> YOUR GOAL
In the data below, find the line with "Horčičné semená, balenie" and the line with "Camisa Palmeiras ll", then restate both and every line between them exactly, minus the pictures.

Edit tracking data

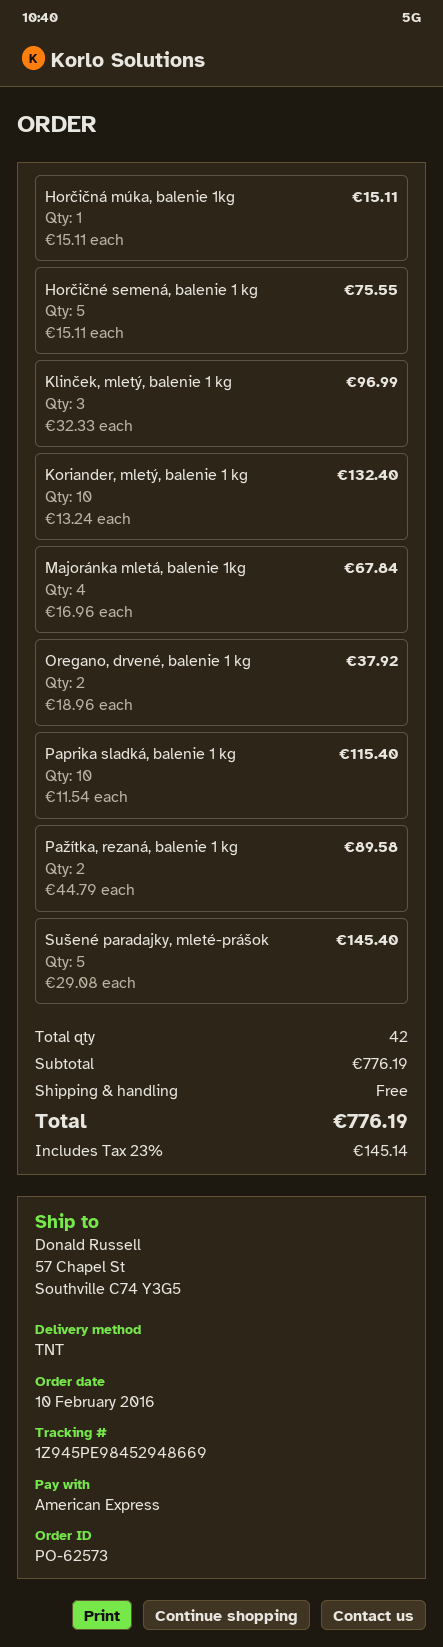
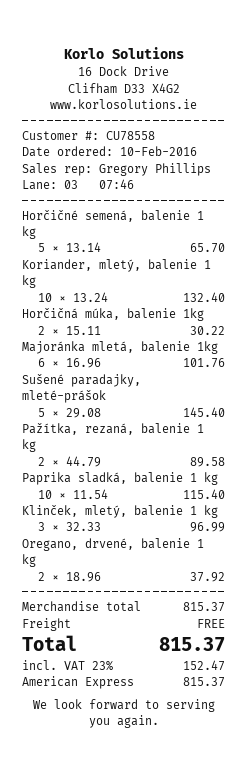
Horčičná múka, balenie 1kg: 1 x 15.11 = 15.11 -> 2 x 15.11 = 30.22
Horčičné semená, balenie 1 kg: 5 x 15.11 = 75.55 -> 5 x 13.14 = 65.70
Majoránka mletá, balenie 1kg: 4 x 16.96 = 67.84 -> 6 x 16.96 = 101.76
subtotal: 776.19 -> 815.37
tax: 23% = 145.14 -> 23% = 152.47
total: 776.19 -> 815.37

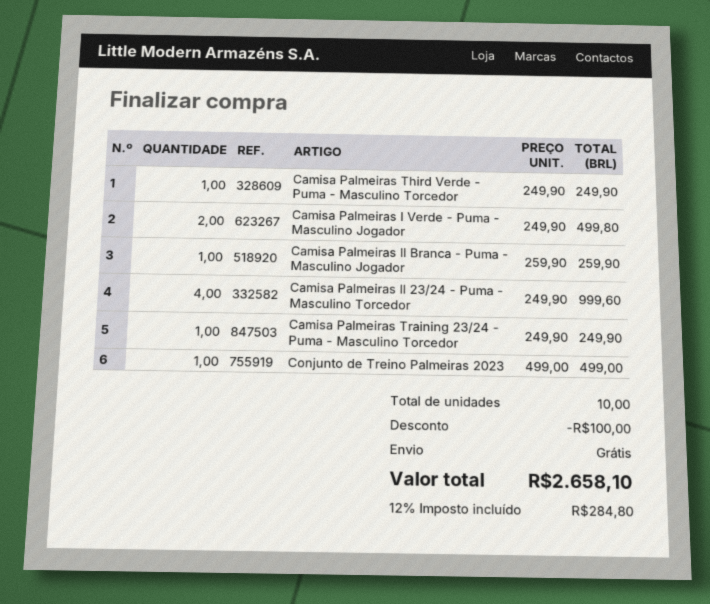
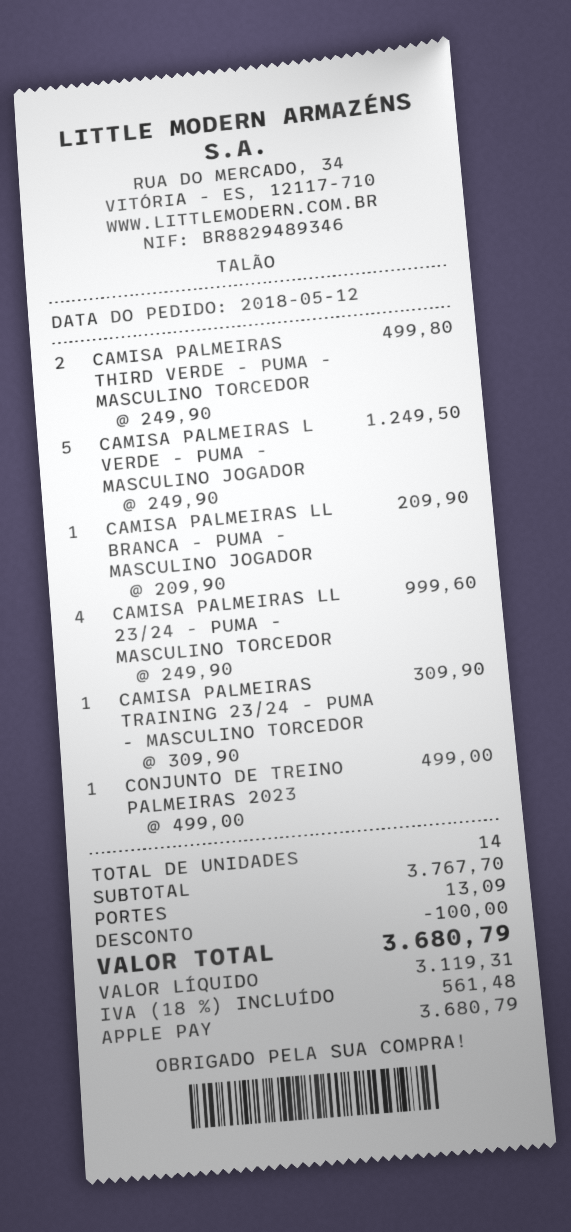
Camisa Palmeiras Third Verde - Puma - Masculino Torcedor: 1 x 249.90 = 249.90 -> 2 x 249.90 = 499.80
Camisa Palmeiras l Verde - Puma - Masculino Jogador: 2 x 249.90 = 499.80 -> 5 x 249.90 = 1249.50
Camisa Palmeiras ll Branca - Puma - Masculino Jogador: 1 x 259.90 = 259.90 -> 1 x 209.90 = 209.90
Camisa Palmeiras Training 23/24 - Puma - Masculino Torcedor: 1 x 249.90 = 249.90 -> 1 x 309.90 = 309.90
total quantity: 10 -> 14
shipping: 0.00 -> 13.09
tax: 12% = 284.80 -> 18% = 561.48
total: 2658.10 -> 3680.79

> RESULT FOR THIS TASK
Horčičné semená, balenie 1 kg: 5 x 15.11 = 75.55 -> 5 x 13.14 = 65.70
Majoránka mletá, balenie 1kg: 4 x 16.96 = 67.84 -> 6 x 16.96 = 101.76
subtotal: 776.19 -> 815.37
tax: 23% = 145.14 -> 23% = 152.47
total: 776.19 -> 815.37

Camisa Palmeiras Third Verde - Puma - Masculino Torcedor: 1 x 249.90 = 249.90 -> 2 x 249.90 = 499.80
Camisa Palmeiras l Verde - Puma - Masculino Jogador: 2 x 249.90 = 499.80 -> 5 x 249.90 = 1249.50
Camisa Palmeiras ll Branca - Puma - Masculino Jogador: 1 x 259.90 = 259.90 -> 1 x 209.90 = 209.90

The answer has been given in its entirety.